Jason Aldean stands by his controversial No. 1 song “Try this in a small town” and its music video showing Black Lives Matter protesters confronting police. At least for the most part.
Two weeks ago, Aldean defended himself on the Coop’s Rockin’ Country Saturday Night podcast, accusing online critics of making the video “into something it’s not.” And in his first television interview about the track on CBS Morningthe Grammy-nominated singer still hasn’t changed his tune.
“The video had people of all colors doing things,” Aldean said in the interview that aired Wednesday morning. “That’s what I don’t understand. There were white people in there. There were black people. I mean, this video didn’t shine a light on any particular group and say, ‘This is the problem.’ And to anyone who saw that in the video, all I can say is you didn’t look hard enough in the video.”
Shortly after the video was posted in July, online users discovered that it had been edited. Aldean’s team told CBS that the clips were used by BLM protesters without permission and had to be removed.
When the video went viral in July, Twitter users (now X) noticed that Aldean and his band were singing in front of the Maury County Courthouse in Columbia, Tennessee, where a black teenager was lynched in 1927. As for the location, Aldean initially told CBS that he “[doesn’t] Feel Bad” about performing the song in front of a former lynching site and referred to his intentions to shoot there.
“It’s also the place where I get my license plates every year. It’s my county where I live.” He added that he doesn’t “look back hundreds of years and check the history of a place.”
Still, Aldean admitted that he would have chosen a different location if he had known about the history of the place.
“I would do it again every time without the attitude,” he said. “Knowing what I know now, you know that would be a thing, you know, maybe consider doing it somewhere else.”
Before “Try That in a Small Town” exploded on social media and CMT subsequently pulled the video, Aldean said he believed the lyric about guns would spark the biggest controversy. He was partly right – one of the song’s early critics was right Shannon Watts the public safety advocacy group Mom Demands.

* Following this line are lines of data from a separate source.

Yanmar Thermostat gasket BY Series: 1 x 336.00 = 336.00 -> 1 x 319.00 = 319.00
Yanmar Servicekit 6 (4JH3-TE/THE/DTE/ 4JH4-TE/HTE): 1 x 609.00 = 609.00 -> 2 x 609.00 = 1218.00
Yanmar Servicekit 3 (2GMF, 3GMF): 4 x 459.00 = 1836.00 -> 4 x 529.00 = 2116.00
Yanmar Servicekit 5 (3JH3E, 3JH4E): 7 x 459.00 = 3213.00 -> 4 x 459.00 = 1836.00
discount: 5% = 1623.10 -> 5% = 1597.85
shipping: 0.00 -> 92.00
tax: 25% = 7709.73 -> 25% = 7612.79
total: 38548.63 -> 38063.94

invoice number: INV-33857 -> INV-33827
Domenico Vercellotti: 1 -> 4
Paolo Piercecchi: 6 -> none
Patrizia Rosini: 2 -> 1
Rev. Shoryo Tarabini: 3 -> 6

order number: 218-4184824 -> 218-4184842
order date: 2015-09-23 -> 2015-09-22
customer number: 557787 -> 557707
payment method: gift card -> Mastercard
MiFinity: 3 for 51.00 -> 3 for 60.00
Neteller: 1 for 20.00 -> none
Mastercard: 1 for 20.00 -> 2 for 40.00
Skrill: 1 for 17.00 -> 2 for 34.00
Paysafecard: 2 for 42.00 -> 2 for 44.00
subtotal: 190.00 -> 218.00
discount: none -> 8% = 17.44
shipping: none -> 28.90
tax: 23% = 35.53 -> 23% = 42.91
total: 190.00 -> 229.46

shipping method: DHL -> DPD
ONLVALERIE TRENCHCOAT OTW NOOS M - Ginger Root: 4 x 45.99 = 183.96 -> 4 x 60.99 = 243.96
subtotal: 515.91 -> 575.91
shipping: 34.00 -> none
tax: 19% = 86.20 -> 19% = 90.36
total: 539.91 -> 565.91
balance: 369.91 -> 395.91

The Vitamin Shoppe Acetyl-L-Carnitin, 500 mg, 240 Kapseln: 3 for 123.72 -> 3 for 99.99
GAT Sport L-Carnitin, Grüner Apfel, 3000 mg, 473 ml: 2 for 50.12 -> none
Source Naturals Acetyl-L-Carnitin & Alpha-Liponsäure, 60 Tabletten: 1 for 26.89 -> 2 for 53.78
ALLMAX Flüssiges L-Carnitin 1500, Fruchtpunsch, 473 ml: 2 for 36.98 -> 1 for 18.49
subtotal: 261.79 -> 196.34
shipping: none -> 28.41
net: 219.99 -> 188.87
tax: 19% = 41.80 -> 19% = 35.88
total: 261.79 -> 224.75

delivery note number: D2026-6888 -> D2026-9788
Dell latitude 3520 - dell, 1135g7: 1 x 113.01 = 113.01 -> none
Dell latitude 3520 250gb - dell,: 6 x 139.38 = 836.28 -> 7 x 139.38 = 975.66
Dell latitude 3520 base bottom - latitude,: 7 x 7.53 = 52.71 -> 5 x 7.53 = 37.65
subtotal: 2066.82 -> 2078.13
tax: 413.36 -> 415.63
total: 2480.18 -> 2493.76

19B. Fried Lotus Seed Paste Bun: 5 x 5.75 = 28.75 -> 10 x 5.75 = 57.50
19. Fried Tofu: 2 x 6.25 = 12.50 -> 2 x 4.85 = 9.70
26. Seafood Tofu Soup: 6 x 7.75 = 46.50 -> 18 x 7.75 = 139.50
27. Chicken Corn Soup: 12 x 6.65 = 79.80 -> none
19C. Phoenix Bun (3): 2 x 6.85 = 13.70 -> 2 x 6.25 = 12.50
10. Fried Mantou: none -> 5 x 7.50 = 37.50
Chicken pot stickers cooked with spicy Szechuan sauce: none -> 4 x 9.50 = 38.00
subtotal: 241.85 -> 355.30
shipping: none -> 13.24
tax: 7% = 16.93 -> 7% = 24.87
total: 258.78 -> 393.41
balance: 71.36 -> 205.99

“I thought the biggest problem with the song was that it said ‘gun,'” Aldean said, referring to the line, “Got a gun that my grandfather gave me / They say one day they’ll be rounded up.” “ .”
“I didn’t expect it to be this hot,” he added. “And I think that was more because of the video than the actual song.”
Ultimately, all the online criticism of “Try That in a Small Town” seemed to only benefit the song, which shot to No. 1 on the Billboard Hot 100 in July. The media circus around Aldean should also be well received for his 11th album highway desperado, which contains the burn mark and will be published this Friday.